Cellular uptake assessment
To view the cellular uptake of CUR NPs, H9C2 cells
were incubated with CUR or CUR NPs for 1 h or 24 h, respectively
and imaged by CLSM for comparison. As shown in Fig. 3, in both cases of 1 and 24 h, the
fluorescence intensity of CUR-NPs group was stronger compared with
the CUR group. Furthermore, it was found that as incubation time
increased, the fluorescence intensity of free molecule CUR was
notably weakened, but the fluorescence intensity of intracellular
CUR-NPs was not altered significantly.
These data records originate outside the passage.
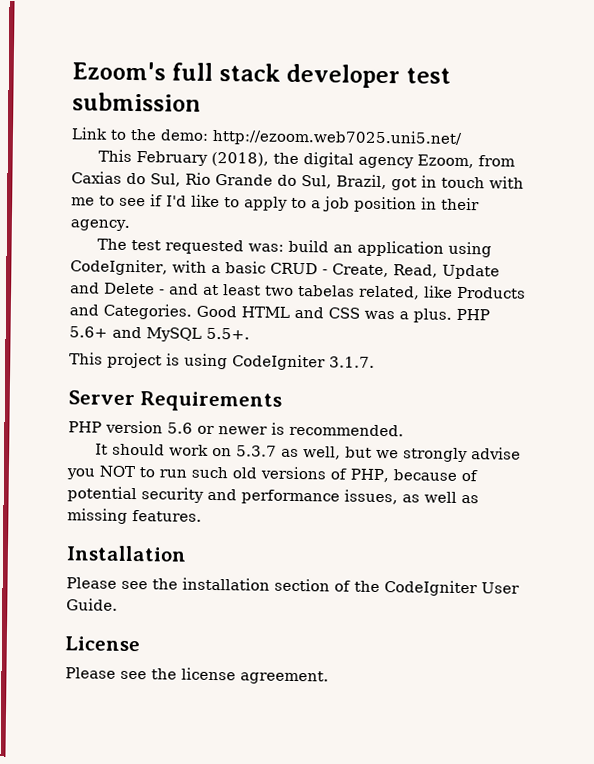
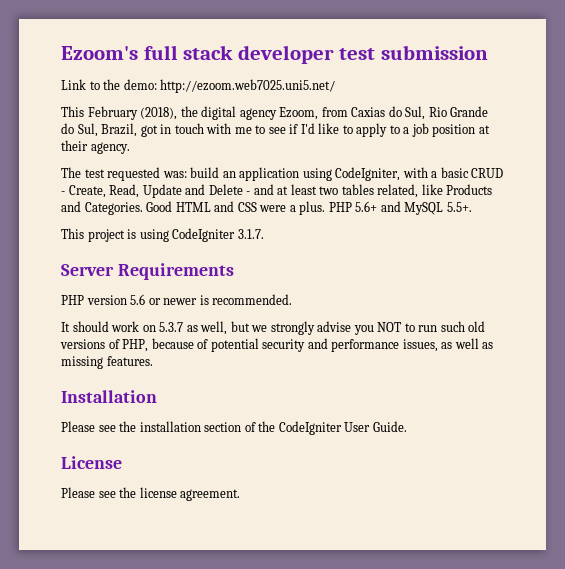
- This February (2018), the digital agency Ezoom, from Caxias do Sul, Rio Grande do Sul, Brazil, got in touch with me to see if I'd like to apply to a job position in their agency.
+ This February (2018), the digital agency Ezoom, from Caxias do Sul, Rio Grande do Sul, Brazil, got in touch with me to see if I'd like to apply to a job position at their agency.
- The test requested was: build an application using CodeIgniter, with a basic CRUD - Create, Read, Update and Delete - and at least two tabelas related, like Products and Categories.
+ The test requested was: build an application using CodeIgniter, with a basic CRUD - Create, Read, Update and Delete - and at least two tables related, like Products and Categories.
- Good HTML and CSS was a plus.
+ Good HTML and CSS were a plus.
The reason for these results
is that the high concentration of free molecule CUR has toxic
effects on cardiomyocytes and hence, cells undergo certain
apoptosis-related morphological changes such as cell membrane
rupture, and free molecule CUR gradually overflows from the cells,
resulting in a decrease in intracellular fluorescence intensity.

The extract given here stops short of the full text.